Asher’s level of attendance at PwC’s offices on North Wall Quay, Dublin 1 came under scrutiny in November 2024 after he told his supervisor he couldn’t meet him in person to discuss the outcome of his performance improvement plan, the company told the tribunal.

Melanie Crowley of Mason, Hayes & Curran, for PwC, submitted that Asher had two days’ notice of the meeting scheduled for November 2024, but turned it down with 10 minutes’ notice, telling his supervisor, he was “not in the office”.

The correspondence indicated the supervisor was under the impression Asher lived five or 10 minutes’ walk from the office, and rescheduled the meeting for later in the day, it was submitted.

Asher said he “had a cold and could not come into the office” when the supervisor reached him by phone, it was further submitted.

When the supervisor asked if he had been in earlier in the week, Asher said he had, the tribunal was told.

Asher then proceeded to make “serious allegations against the supervisor and accused him of bullying him”, Crowley submitted. The supervisor denied these allegations and was never subject to a formal complaint by r Asher, the WRC heard.

The supervisor went to HR for advice and “mentioned that he had not actually seen the complainant in the office for some time”, she added.

Crowley submitted that PwC then started looking into Asher’s office attendance by examining access card data and his internet traffic.
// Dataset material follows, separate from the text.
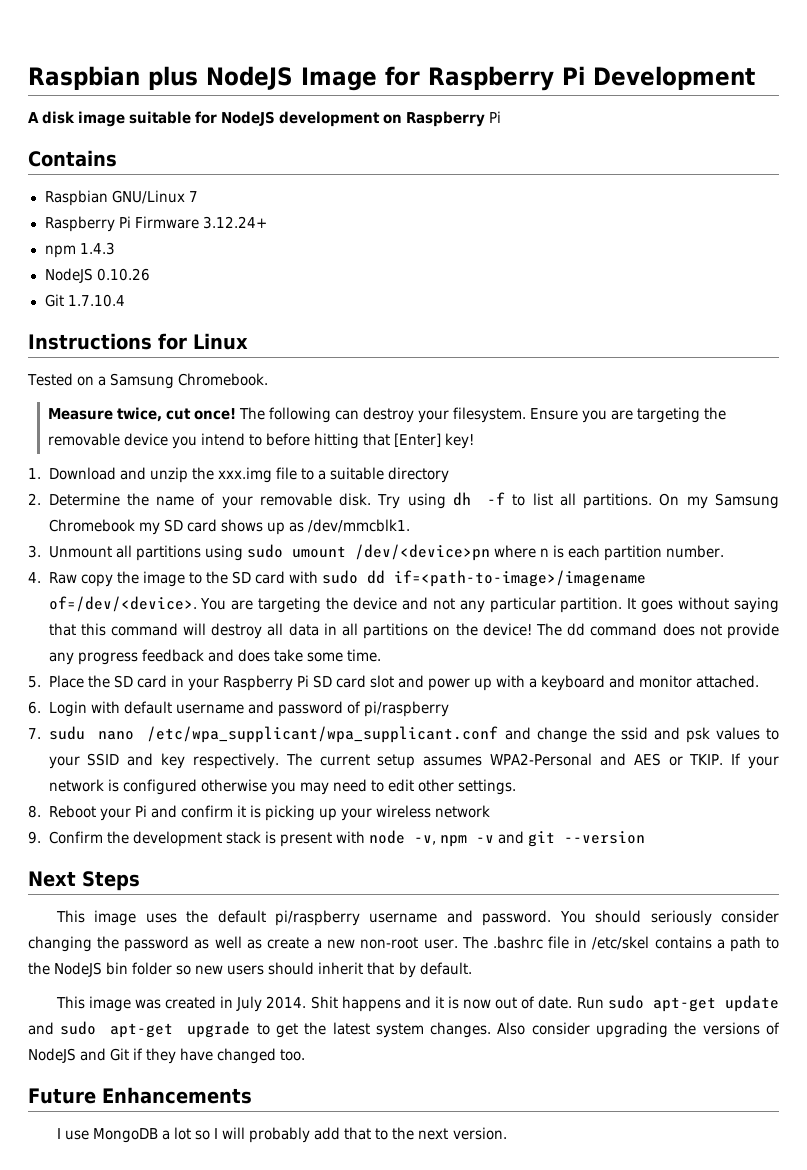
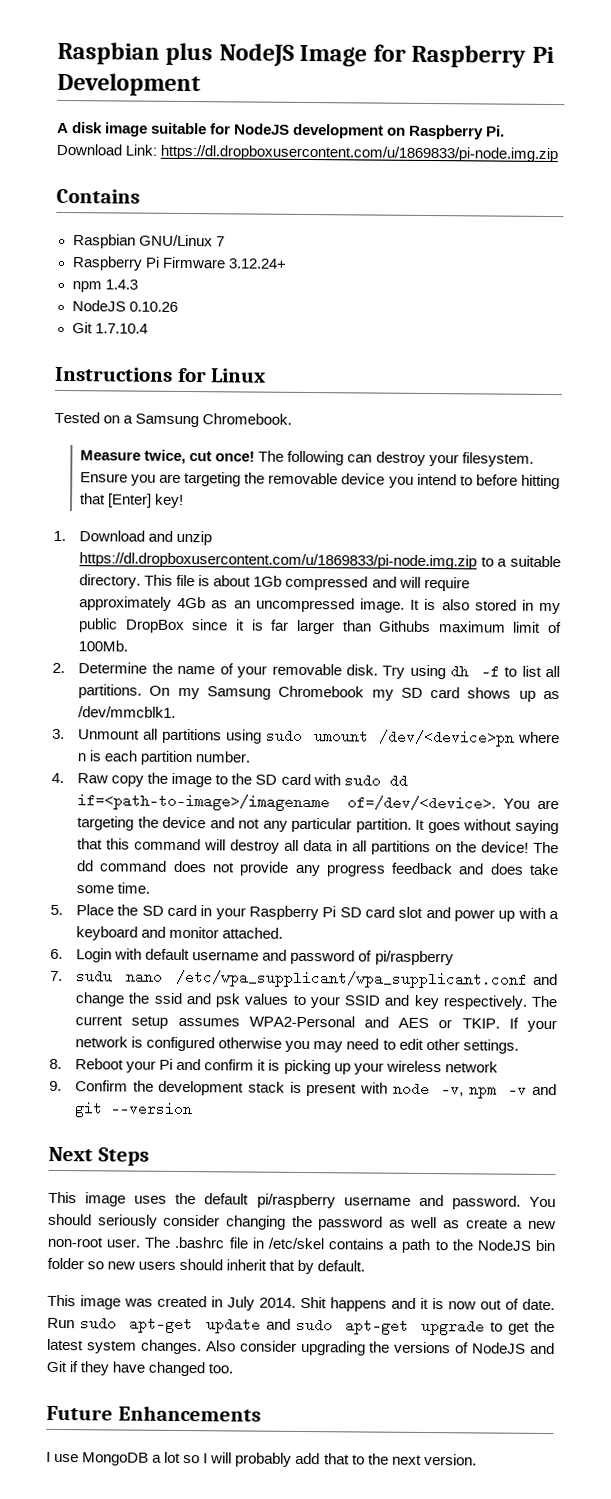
[489,111,502,123] Pi -> [486,125,506,137] [56,143,559,163] Pi. Download Link: https://dl.dropboxusercontent.com/u/1869833/pi-node.img.zip
[191,467,449,483] the xxx.img file to a suitable directory -> [79,552,561,570] [79,574,470,592] [79,596,561,615] [78,618,562,635] [78,640,129,652] https://dl.dropboxusercontent.com/u/1869833/pi-node.img.zip to a suitable directory. This file is about 1Gb compressed and will require approximately 4Gb as an uncompressed image. It is also stored in my public DropBox since it is far larger than Githubs maximum limit of 100Mb.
They discovered he had been “working from India since September 30th, 2024” – the previous five working weeks – “without the respondent’s knowledge and contrary to his contract”, Crowley submitted.

PwC’s remote work policy allowed for a maximum period of 30 days working from overseas – an allotment Asher had already used up, the tribunal was told.

The following week, PwC human resources officer Ciara O’Reilly had a conference call with Asher and the supervisor and told the complainant he was being suspended for a disciplinary investigation, O’Reilly said in evidence.

O’Reilly said that, on the call, Asher “denied being in India and insisted he was working from his home in Dublin”.

The supervisor then asked him to come to the office the next day, but Asher said he couldn’t, O’Reilly said.

Later that month, O’Reilly said, Asher admitted to her that he had been “working from India for some time”. He said he couldn’t come back to Dublin “because his landlord had sold or was in the process of selling his accommodation” and he didn’t want to work with the supervisor, the witness said.

Asher “wished to continue working remotely from India” and “made it clear he had no intention of returning to work in Ireland”, the witness said.

There had already been two attempts to convene an in-person disciplinary investigation meeting with Asher in November the tribunal heard.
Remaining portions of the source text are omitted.